I significantly remember reading most of this novel with my eyebrows knitted together in confusion, and concentration. Trying to work out who did what, who was to blame, who to trust was a constant turmoil. There were obvious gaps in Nick’s narrative, and Amy’s diary entries got my feminist side up so that he further plummeted in my estimations. And yet there was something holding me back on trusting Amazing Amy. She was just too perfect, and yet ironically, I agreed with everything that she said about not being the whiney wife and allowing her husband to do his own thing. But I suppose this is all to do with the theme running throughout the narrative about one’s own identity, and whether it is inherent, or whether it’s something we can create ourselves…
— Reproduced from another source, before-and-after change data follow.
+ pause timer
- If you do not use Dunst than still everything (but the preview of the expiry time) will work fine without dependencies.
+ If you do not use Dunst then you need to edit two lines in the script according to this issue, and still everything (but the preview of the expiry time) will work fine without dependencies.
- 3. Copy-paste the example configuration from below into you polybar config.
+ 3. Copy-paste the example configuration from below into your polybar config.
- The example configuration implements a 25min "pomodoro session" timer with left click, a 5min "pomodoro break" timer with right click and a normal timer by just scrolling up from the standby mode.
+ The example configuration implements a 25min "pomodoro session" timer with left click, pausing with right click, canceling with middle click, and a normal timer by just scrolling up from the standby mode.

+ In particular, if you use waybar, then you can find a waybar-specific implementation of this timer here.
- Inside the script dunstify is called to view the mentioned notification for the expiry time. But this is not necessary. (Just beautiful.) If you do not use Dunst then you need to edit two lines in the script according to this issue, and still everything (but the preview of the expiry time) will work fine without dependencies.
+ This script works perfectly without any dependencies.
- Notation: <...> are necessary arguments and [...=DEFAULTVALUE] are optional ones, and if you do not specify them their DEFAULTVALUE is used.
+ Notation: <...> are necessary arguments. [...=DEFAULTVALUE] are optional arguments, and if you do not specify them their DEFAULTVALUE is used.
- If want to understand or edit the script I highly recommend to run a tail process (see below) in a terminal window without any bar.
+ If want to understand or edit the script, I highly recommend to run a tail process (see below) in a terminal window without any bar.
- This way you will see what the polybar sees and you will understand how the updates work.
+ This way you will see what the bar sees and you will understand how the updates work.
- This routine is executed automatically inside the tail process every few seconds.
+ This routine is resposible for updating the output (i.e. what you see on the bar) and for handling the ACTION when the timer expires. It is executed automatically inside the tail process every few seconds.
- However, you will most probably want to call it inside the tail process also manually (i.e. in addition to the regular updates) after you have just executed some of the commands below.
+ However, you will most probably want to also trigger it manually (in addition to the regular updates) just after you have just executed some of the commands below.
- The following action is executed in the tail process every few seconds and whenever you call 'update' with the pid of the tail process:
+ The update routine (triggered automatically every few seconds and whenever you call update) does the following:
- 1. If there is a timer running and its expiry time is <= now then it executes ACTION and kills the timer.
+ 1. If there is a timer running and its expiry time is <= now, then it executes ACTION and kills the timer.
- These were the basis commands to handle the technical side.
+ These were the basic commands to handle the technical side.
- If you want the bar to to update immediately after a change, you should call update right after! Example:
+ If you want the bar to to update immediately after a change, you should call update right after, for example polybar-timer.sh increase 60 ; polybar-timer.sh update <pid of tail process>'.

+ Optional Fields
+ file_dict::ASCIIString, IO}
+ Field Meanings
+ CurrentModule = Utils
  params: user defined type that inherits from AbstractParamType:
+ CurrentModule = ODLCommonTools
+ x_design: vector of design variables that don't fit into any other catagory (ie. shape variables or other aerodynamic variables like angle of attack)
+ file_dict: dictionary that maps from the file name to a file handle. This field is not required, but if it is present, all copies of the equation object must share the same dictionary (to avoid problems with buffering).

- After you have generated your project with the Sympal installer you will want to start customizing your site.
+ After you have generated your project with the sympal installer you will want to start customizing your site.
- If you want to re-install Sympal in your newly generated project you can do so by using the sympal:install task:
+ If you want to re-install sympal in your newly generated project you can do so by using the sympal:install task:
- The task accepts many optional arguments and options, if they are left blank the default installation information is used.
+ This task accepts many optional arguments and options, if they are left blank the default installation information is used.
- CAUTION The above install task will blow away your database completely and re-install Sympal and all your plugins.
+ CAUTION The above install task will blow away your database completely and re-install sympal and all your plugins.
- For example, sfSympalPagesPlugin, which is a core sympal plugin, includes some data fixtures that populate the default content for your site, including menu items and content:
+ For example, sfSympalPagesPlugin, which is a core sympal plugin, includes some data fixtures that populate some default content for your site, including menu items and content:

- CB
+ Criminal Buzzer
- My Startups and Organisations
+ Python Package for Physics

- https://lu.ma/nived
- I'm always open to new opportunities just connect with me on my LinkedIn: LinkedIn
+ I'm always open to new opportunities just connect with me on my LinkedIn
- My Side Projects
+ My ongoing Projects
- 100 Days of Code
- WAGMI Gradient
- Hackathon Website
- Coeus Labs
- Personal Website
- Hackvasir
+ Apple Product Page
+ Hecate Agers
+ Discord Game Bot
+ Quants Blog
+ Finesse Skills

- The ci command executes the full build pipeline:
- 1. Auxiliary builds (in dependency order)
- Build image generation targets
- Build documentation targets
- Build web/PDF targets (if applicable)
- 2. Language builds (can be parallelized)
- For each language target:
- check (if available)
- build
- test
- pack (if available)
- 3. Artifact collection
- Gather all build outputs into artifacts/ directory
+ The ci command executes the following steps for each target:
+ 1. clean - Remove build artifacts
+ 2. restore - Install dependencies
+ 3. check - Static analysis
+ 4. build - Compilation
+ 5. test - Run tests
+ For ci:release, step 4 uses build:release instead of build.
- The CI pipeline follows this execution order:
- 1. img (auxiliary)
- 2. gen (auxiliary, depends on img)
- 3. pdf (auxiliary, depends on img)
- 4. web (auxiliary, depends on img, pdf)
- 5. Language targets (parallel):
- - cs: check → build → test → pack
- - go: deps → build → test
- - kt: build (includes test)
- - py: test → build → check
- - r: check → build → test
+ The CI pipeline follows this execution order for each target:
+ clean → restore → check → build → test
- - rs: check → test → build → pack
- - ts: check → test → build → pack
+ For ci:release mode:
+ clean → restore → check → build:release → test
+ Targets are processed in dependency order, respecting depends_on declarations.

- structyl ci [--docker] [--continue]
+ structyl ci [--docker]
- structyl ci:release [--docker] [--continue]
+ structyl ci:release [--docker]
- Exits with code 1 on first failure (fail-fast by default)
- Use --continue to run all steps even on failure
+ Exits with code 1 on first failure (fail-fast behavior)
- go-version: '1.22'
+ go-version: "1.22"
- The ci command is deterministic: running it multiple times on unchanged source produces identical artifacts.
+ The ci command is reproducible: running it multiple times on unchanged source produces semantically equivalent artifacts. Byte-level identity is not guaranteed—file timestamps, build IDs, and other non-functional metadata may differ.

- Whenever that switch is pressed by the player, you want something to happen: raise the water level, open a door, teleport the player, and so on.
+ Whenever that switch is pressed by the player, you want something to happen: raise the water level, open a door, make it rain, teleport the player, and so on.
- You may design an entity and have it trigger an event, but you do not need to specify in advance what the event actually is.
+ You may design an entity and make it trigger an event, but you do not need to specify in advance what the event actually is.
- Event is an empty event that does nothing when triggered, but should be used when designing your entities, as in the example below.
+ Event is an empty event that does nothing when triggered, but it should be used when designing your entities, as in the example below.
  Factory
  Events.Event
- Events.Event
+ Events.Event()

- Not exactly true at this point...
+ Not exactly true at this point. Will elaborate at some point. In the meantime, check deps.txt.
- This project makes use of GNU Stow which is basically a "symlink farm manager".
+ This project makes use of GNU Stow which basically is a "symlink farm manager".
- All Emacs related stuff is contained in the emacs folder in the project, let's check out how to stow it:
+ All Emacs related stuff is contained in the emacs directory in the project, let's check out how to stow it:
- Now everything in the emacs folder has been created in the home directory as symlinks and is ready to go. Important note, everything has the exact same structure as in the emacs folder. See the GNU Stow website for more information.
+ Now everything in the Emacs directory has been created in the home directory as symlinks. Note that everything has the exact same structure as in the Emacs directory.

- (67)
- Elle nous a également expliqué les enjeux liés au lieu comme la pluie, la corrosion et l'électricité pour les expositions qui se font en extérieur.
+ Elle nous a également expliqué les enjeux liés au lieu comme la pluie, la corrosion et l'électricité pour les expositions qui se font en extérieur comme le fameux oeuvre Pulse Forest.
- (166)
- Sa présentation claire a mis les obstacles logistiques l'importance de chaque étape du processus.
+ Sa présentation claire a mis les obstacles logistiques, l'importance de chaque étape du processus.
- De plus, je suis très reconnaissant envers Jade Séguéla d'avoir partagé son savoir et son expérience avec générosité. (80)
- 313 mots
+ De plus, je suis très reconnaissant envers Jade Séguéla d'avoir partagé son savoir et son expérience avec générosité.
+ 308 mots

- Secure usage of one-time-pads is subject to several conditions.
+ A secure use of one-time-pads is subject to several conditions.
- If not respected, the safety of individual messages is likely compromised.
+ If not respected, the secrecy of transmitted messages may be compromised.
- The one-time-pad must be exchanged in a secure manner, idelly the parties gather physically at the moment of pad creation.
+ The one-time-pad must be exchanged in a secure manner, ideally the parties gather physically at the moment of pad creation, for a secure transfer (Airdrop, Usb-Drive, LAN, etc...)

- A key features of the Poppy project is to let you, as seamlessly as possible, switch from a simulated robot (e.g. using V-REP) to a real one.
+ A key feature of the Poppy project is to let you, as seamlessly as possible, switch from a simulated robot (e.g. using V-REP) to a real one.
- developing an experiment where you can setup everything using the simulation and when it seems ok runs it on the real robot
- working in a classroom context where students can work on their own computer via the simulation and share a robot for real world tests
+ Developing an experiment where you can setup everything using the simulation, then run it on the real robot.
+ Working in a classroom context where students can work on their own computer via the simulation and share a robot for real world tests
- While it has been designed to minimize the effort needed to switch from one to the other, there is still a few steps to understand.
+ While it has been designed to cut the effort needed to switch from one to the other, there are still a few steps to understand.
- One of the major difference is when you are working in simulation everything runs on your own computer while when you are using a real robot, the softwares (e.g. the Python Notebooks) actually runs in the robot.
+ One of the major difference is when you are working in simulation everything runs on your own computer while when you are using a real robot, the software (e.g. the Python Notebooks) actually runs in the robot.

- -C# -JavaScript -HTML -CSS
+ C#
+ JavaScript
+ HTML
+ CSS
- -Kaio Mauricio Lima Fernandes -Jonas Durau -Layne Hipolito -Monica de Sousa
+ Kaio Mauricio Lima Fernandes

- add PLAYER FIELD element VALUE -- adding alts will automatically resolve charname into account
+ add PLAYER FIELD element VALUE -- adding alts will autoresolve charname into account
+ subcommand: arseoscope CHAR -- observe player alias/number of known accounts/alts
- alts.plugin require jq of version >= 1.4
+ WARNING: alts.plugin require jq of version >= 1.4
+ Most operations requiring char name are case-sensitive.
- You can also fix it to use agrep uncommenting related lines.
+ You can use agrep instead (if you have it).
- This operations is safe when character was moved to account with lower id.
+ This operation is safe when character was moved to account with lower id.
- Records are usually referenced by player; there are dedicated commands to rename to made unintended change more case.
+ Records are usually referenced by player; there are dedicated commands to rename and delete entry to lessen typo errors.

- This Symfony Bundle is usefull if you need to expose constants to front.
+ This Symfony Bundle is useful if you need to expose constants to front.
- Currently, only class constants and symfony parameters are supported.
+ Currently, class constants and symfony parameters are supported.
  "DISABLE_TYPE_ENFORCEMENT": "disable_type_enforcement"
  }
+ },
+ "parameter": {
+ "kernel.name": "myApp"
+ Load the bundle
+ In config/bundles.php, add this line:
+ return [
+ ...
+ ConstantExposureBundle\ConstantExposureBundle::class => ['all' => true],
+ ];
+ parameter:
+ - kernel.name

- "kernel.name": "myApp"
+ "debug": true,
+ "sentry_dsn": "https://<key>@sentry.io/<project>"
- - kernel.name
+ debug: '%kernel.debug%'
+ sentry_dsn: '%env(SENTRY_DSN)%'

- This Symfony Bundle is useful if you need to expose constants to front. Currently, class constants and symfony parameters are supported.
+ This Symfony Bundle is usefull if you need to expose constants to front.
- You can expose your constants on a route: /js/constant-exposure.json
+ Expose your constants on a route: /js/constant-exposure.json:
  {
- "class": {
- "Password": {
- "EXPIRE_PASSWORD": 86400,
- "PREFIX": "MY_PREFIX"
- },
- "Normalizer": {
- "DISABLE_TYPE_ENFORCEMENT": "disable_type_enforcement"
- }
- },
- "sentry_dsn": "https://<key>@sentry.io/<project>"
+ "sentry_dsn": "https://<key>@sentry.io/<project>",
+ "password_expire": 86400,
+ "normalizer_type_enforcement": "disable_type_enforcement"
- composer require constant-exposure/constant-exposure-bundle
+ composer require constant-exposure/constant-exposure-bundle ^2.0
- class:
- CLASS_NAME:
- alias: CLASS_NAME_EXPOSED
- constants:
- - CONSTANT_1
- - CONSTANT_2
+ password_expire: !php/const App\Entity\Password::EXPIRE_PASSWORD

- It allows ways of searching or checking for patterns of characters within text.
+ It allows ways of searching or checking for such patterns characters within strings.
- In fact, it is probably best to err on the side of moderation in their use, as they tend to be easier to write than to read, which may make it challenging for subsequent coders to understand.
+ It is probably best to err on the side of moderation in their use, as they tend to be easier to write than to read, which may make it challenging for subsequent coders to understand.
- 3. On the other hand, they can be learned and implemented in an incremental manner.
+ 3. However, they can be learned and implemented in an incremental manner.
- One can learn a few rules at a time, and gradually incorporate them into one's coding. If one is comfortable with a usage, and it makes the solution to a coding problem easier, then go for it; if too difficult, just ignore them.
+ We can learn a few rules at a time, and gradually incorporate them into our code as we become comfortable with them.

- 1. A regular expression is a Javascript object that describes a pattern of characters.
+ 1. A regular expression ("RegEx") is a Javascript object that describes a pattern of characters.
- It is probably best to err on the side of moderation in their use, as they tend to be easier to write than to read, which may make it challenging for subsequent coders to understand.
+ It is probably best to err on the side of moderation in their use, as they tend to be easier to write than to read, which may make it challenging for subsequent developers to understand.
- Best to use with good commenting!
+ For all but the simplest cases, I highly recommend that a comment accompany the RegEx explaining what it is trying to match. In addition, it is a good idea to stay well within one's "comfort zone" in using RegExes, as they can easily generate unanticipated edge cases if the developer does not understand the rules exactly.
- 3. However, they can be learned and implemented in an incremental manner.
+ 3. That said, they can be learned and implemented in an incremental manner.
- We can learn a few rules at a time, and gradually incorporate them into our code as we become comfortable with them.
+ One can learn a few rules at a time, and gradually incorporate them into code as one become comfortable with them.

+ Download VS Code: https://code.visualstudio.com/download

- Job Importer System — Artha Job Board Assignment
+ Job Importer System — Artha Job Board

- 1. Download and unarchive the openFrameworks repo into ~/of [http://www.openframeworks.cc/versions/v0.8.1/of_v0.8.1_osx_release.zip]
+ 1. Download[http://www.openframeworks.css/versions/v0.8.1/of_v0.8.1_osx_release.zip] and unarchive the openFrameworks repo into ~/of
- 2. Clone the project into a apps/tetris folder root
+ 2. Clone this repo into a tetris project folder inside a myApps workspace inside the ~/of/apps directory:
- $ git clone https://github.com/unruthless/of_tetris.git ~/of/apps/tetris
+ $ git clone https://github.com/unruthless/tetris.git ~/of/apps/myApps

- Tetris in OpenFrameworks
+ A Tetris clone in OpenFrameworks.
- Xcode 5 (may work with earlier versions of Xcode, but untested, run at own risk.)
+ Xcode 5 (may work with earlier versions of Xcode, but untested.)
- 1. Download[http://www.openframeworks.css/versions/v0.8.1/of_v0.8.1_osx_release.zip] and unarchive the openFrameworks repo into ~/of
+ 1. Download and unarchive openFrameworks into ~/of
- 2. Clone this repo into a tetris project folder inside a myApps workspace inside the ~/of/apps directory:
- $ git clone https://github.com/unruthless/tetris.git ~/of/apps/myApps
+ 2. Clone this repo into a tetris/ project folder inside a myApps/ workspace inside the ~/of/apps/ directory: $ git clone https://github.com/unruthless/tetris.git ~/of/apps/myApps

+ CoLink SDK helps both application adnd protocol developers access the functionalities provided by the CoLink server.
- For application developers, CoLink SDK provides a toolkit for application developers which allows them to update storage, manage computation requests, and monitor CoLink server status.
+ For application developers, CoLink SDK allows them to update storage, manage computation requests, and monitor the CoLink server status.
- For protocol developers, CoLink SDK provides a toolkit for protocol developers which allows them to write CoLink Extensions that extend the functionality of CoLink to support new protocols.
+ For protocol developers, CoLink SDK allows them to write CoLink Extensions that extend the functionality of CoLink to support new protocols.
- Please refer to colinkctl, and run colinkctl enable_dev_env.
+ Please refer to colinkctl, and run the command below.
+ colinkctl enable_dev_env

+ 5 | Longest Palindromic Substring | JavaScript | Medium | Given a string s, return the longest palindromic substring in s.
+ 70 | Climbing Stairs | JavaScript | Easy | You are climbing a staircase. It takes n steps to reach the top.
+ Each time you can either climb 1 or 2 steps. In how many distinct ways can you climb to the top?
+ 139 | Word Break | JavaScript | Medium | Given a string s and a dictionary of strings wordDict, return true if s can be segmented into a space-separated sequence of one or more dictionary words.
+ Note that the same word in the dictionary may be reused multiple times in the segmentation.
This leads me to the “Cool Girl” chapter: one of my absolute favourite parts. It’s an impressive comment on the social constructions of today. Actually, it is almost wrong that I call it social constructions because it is individual men and women who bring this upon themselves- not just the varying influences in society. Guys want this perfect girl: the one who will watch football with them, doesn’t nag them, gives them total freedom without feeling tied down- the perfect girlfriend. This is Cool Girl. And I know exactly to what Flynn refers in this chapter, and it is amazing for somebody to write about this so explicitly, so unexpectedly. As women, we know she’s the one the men want, and the one we want to be. But Cool Girl doesn’t exist. Yes, women know about this figure guys want, and they try and recreate it, but I agree that there really is no such thing. I’m no exception- there have been times when I have told, or have desperately wanted to tell, a guy something which I know they will think is amazing, because it matches this image of perfection. “Cool Girl” highlights this conflict within individual identity: of being who you really are, or being the person you want to be.


My verdict: definitely a great read, and well worth picking up if you haven’t already. The ending is a little anti-climatic, but I have since realised that’s because there is a sequel. Nevertheless, this is a totally different take on two individual’s relationship, how they come to understand each other, as well as themselves. And it’s just a little bit deliciously twisted, too.